Segment Start: RECORDS FOR PROCESSING

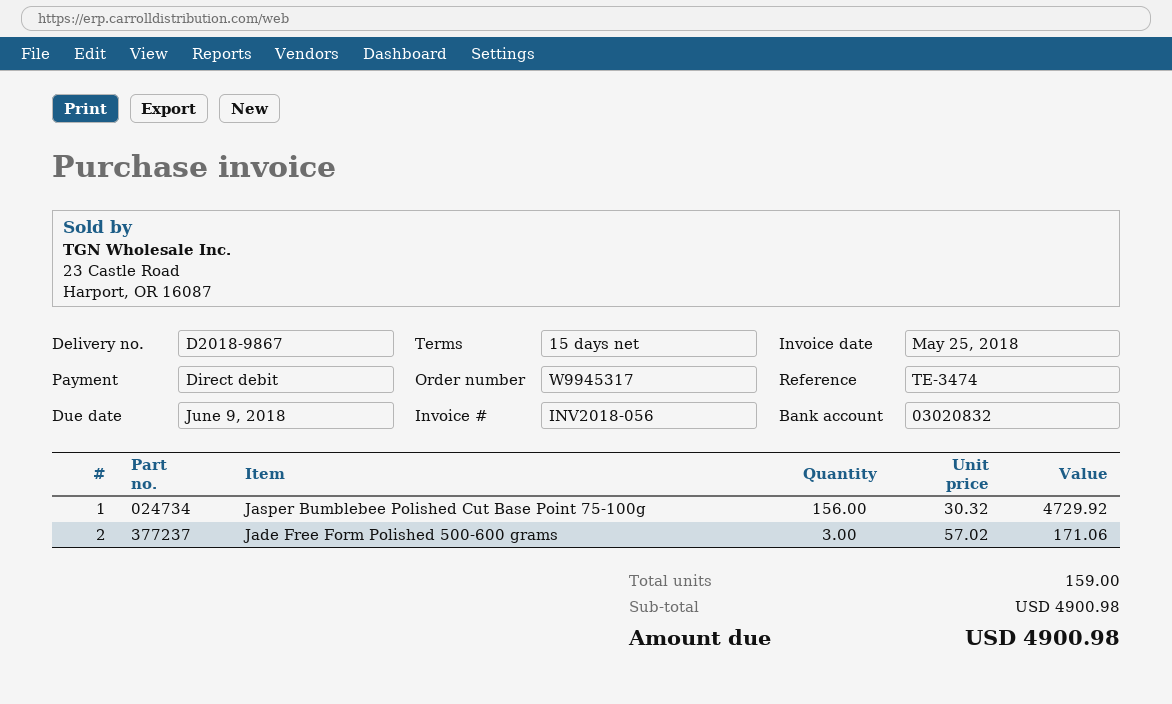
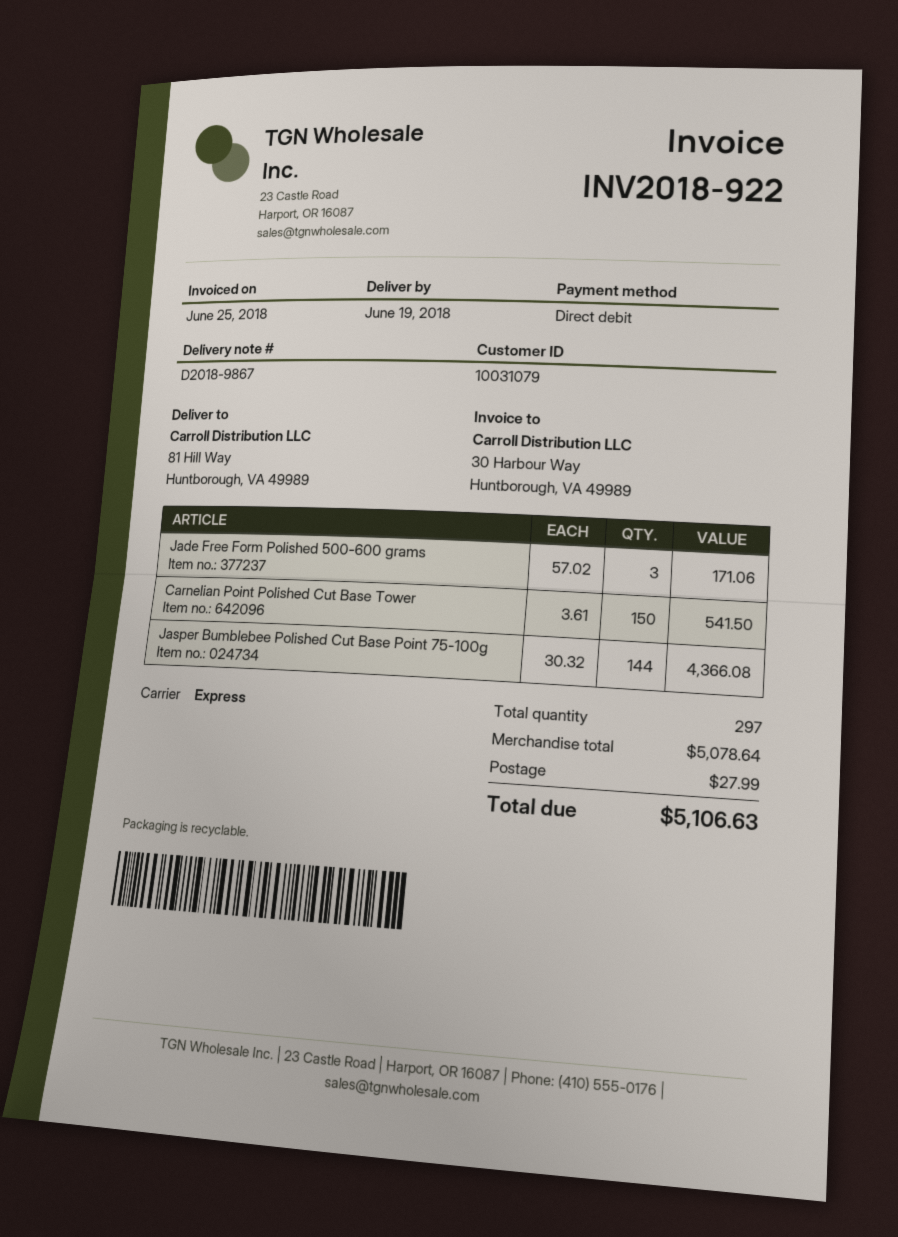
invoice number: INV2018-056 -> INV2018-922
invoice date: 2018-05-25 -> 2018-06-25
Jasper Bumblebee Polished Cut Base Point 75-100g: 156 x 30.32 = 4729.92 -> 144 x 30.32 = 4366.08
Carnelian Point Polished Cut Base Tower: none -> 150 x 3.61 = 541.50
total quantity: 159 -> 297
subtotal: 4900.98 -> 5078.64
shipping: none -> 27.99
total: 4900.98 -> 5106.63

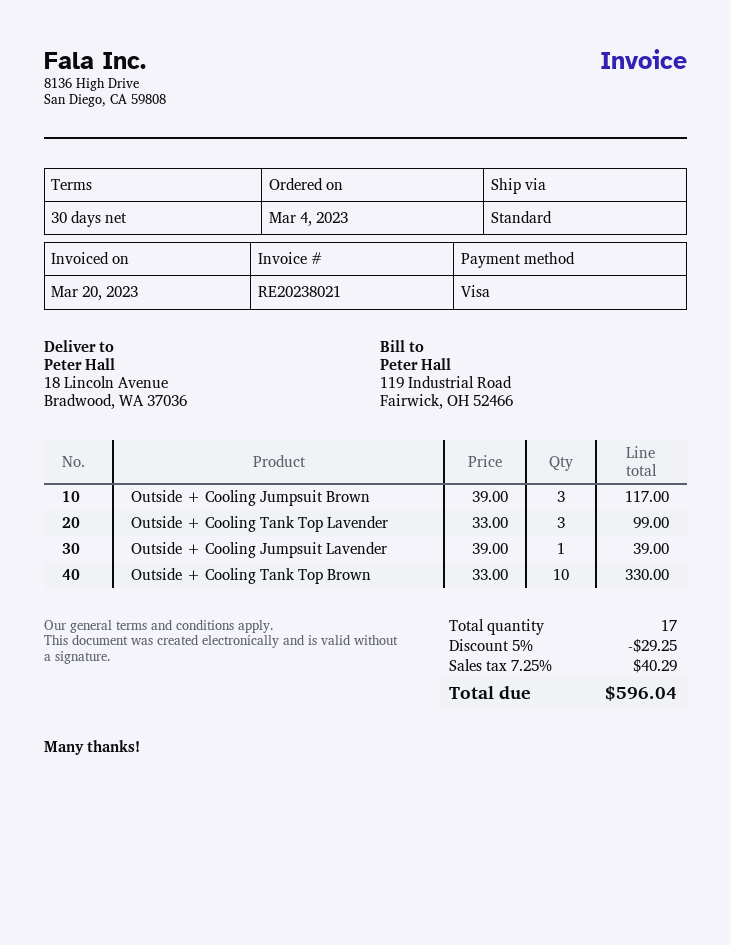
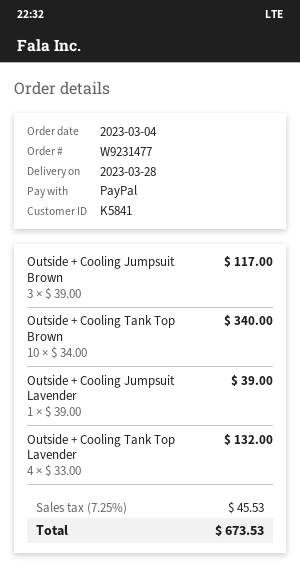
payment method: Visa -> PayPal
Outside + Cooling Tank Top Lavender: 3 x 33.00 = 99.00 -> 4 x 33.00 = 132.00
Outside + Cooling Tank Top Brown: 10 x 33.00 = 330.00 -> 10 x 34.00 = 340.00
discount: 5% = 29.25 -> none
tax: 7.25% = 40.29 -> 7.25% = 45.53
total: 596.04 -> 673.53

Segment End: RECORDS FOR PROCESSING

▶ [WHAT THE TASK ASKS]: We ask that the entries above be copied exactly, with the pictures omitted.

▶ [EXERCISE ANSWER]:
invoice number: INV2018-056 -> INV2018-922
invoice date: 2018-05-25 -> 2018-06-25
Jasper Bumblebee Polished Cut Base Point 75-100g: 156 x 30.32 = 4729.92 -> 144 x 30.32 = 4366.08
Carnelian Point Polished Cut Base Tower: none -> 150 x 3.61 = 541.50
total quantity: 159 -> 297
subtotal: 4900.98 -> 5078.64
shipping: none -> 27.99
total: 4900.98 -> 5106.63

payment method: Visa -> PayPal
Outside + Cooling Tank Top Lavender: 3 x 33.00 = 99.00 -> 4 x 33.00 = 132.00
Outside + Cooling Tank Top Brown: 10 x 33.00 = 330.00 -> 10 x 34.00 = 340.00
discount: 5% = 29.25 -> none
tax: 7.25% = 40.29 -> 7.25% = 45.53
total: 596.04 -> 673.53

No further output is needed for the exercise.